To determine the binding capacity of the predicted ligands for HLA-A3, percentage inhibition of binding of tracer peptide was determined at 5 μM in an FP competition assay with conditional p*A3. For this purpose, an FP assay was modified for application with UV-mediated peptide exchange for HLA-A3. In a 384 well black nonbinding surface assay plate (Corning) each well was loaded with 10 μl of a 2.5× peptide solution (12.5 μM), 5 μl of a pTAMRA solution (5 nM) and 10 μl of a 2.5× HLA-A3 p*A3 solution (1.25 μM). For all preparations 0.25 mg/ml bovine γ-globulin in PBS was used as a buffer. The plate was spun for 1 min at 1,000 × g at room temperature. To start UV-mediated peptide exchange, the plate was placed 10 cm under a 365-nm UV lamp (2 × 15 W blacklight blue tubes, LxWxH 505 × 140 × 117 mm; Uvitec) located in a cold room (4°C). After 30 min irradiation, the plate was sealed with thermowell sealing tape (Corning) and incubated at room temperature for 45 h, when periodic readings showed no further increase in polarization, indicating the establishment of equilibrium. Controls included peptide free samples (1% DMSO) for 0% inhibition of tracer binding and 200 μM ILRGSVAHK (A3-Flu epitope) samples for 100% inhibition of tracer binding. All data points were determined in triplicate.Competition Assay.

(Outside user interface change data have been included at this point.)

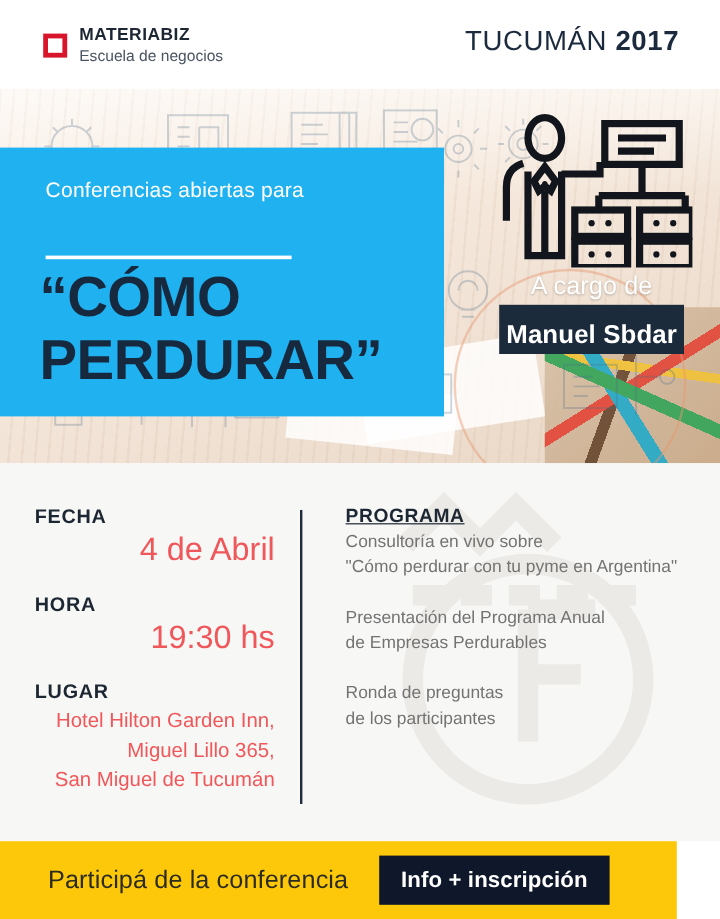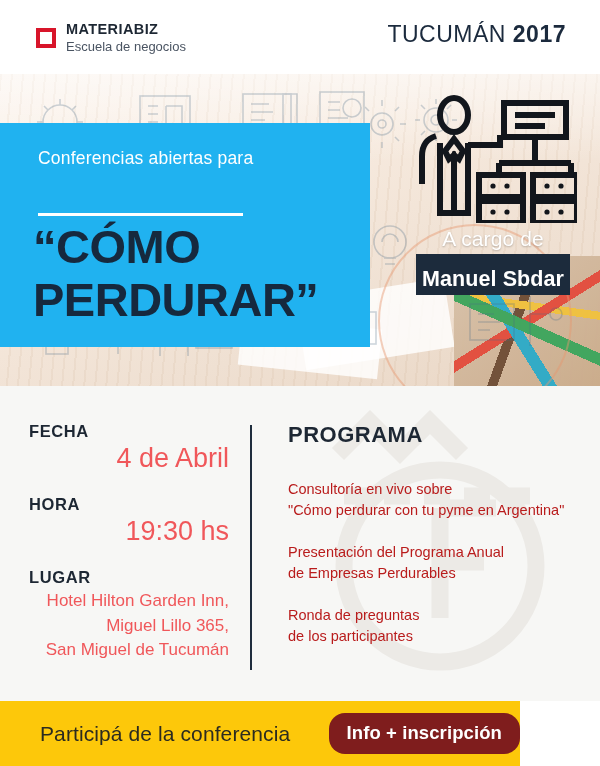--- a/index.html
+++ b/index.html
@@ -228,11 +228,12 @@
   }
   .field-value.small div { white-space: nowrap; }
   .section-title {
-    font-size: 22px;
+    font-size: 16px;
     font-weight: bold;
     color: #1d2733;
     letter-spacing: 0.5px;
-    margin-bottom: 31px;
+    margin-bottom: 2px;
+    text-decoration: underline;
   }
   .program-item {
     font-size: 14.5px;

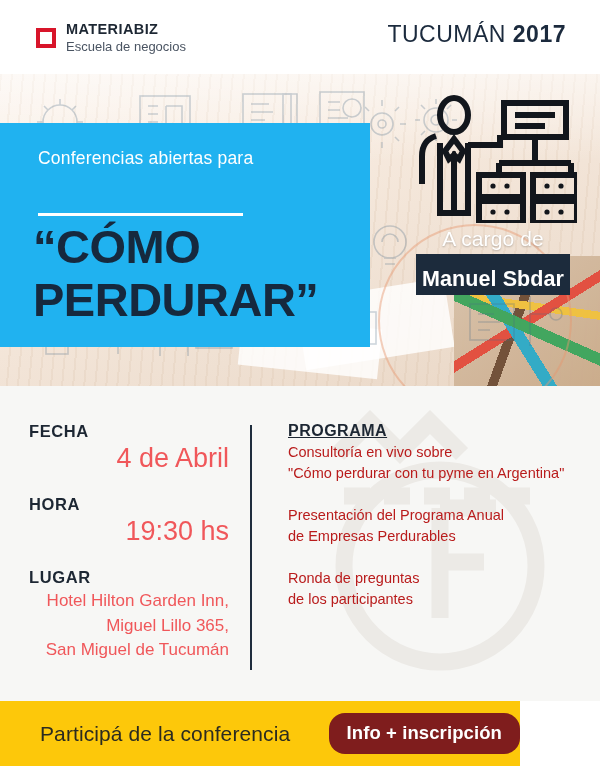--- a/index.html
+++ b/index.html
@@ -237,7 +237,7 @@
   }
   .program-item {
     font-size: 14.5px;
-    color: #b91c1c;
+    color: #737373;
     line-height: 1.48;
     margin-bottom: 20px;
   }

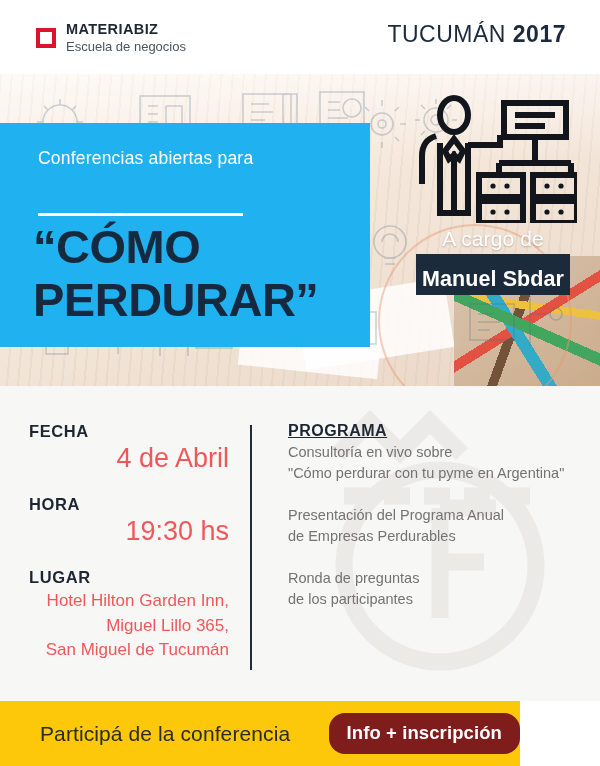--- a/index.html
+++ b/index.html
@@ -247,11 +247,10 @@
   .footer {
     position: absolute;
     left: 0; top: 701px;
-    width: 520px; height: 65px;
+    width: 564px; height: 65px;
     background: #fdc80a;
     display: flex;
     align-items: center;
-    justify-content: space-between;
   }
   .footer-text {
     margin-left: 40px;

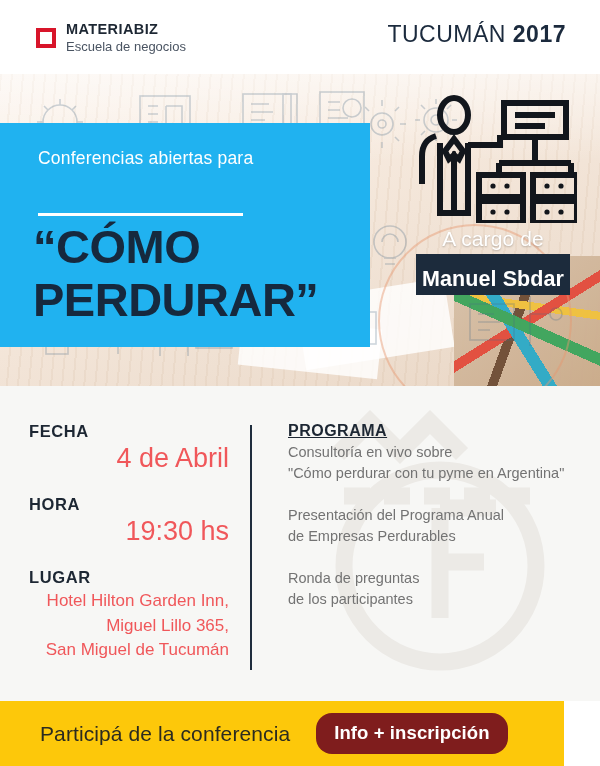--- a/index.html
+++ b/index.html
@@ -260,12 +260,12 @@
   }
   .cta-button {
     margin-left: 26px;
-    background: #7f1d1d;
+    background: #0f172a;
     color: #ffffff;
     font-size: 18.5px;
     font-weight: bold;
     padding: 9px 18px 10px 18px;
-    border-radius: 16px;
+    border-radius: 0;
     border: none;
     cursor: pointer;
     font-family: "Liberation Sans", sans-serif;

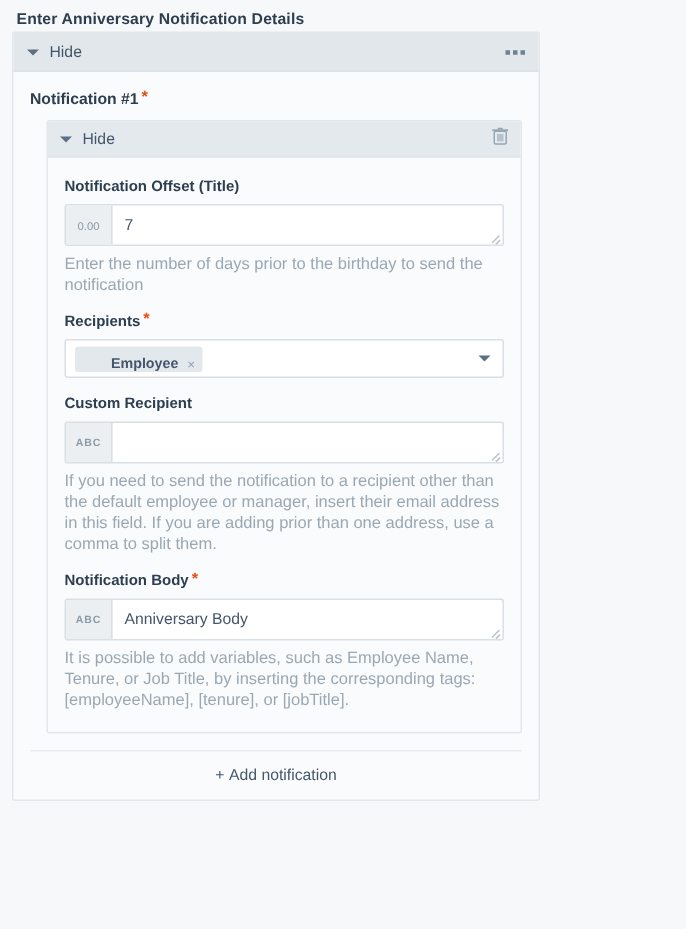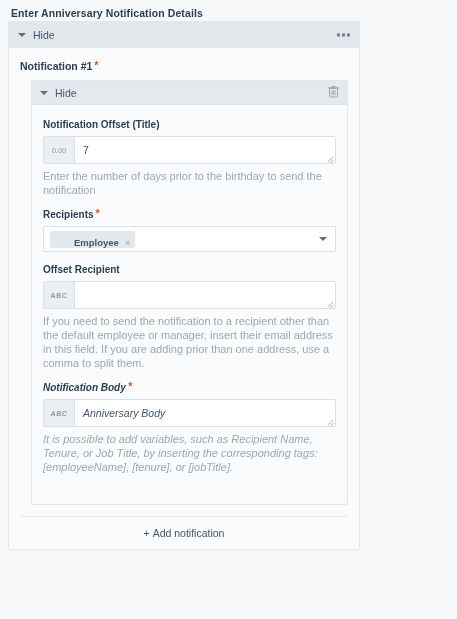--- a/index.html
+++ b/index.html
@@ -274,7 +274,7 @@
 
           <div class="field">
             <div class="field-label">
-              <span>Offset Recipient</span>
+              <span>Custom Recipient</span>
             </div>
             <div class="input-row">
               <div class="input-prefix">ABC</div>

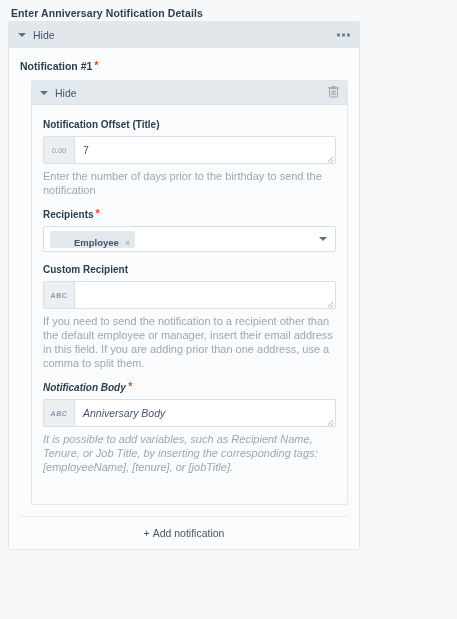--- a/index.html
+++ b/index.html
@@ -98,7 +98,7 @@
 
   
   .field { margin-bottom: 11px; }
-  .field:last-child { margin-bottom: 16px; font-style: italic; }
+  .field:last-child { margin-bottom: 0; }
   .field-label {
     font-size: 10px;
     font-weight: bold;

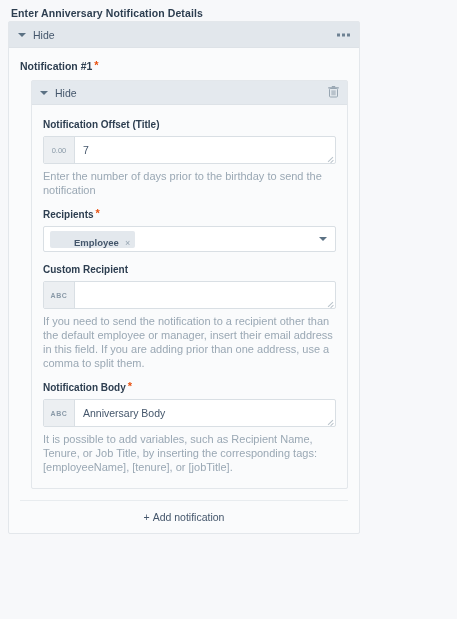--- a/index.html
+++ b/index.html
@@ -294,7 +294,7 @@
               <div class="input-value" placeholder="">Anniversary Body</div>
               <span class="resizer"></span>
             </div>
-            <div class="help-text">It is possible to add variables, such as Recipient Name, Tenure, or Job Title, by inserting the corresponding tags: [employeeName], [tenure], or [jobTitle].</div>
+            <div class="help-text">It is possible to add variables, such as Employee Name, Tenure, or Job Title, by inserting the corresponding tags: [employeeName], [tenure], or [jobTitle].</div>
           </div>
 
         </div>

For peptides displaying >63% inhibition at 5 μM IC50 values were determined by generating dose-response curves of serial peptide dilutions covering a range of 50 μM to 50 nM using the UV-mediated FP competition assay described above. The binding affinity (IC50 value) of each competitor peptide was defined as the concentration that inhibits 50% binding of pTAMRA tracer peptide. Data were analyzed by using GraphPad Prism software (GraphPad). Fifty percent inhibitory concentrations were determined in at least three independent experiments for each peptide. Peptide concentrations used for determination of IC50 values were calculated by assuming maximum synthetic yield (2 μmol). For 13 peptides containing tyrosine or tryptophan residues, concentrations were verified by measuring absorption at 280 nm (for calculations of extinction coefficients see: www.expasy.org/tools/protparam.html). Peptide concentrations as determined by absorption at 280 nm were in between 0.47 and 1.05 of the predicted values.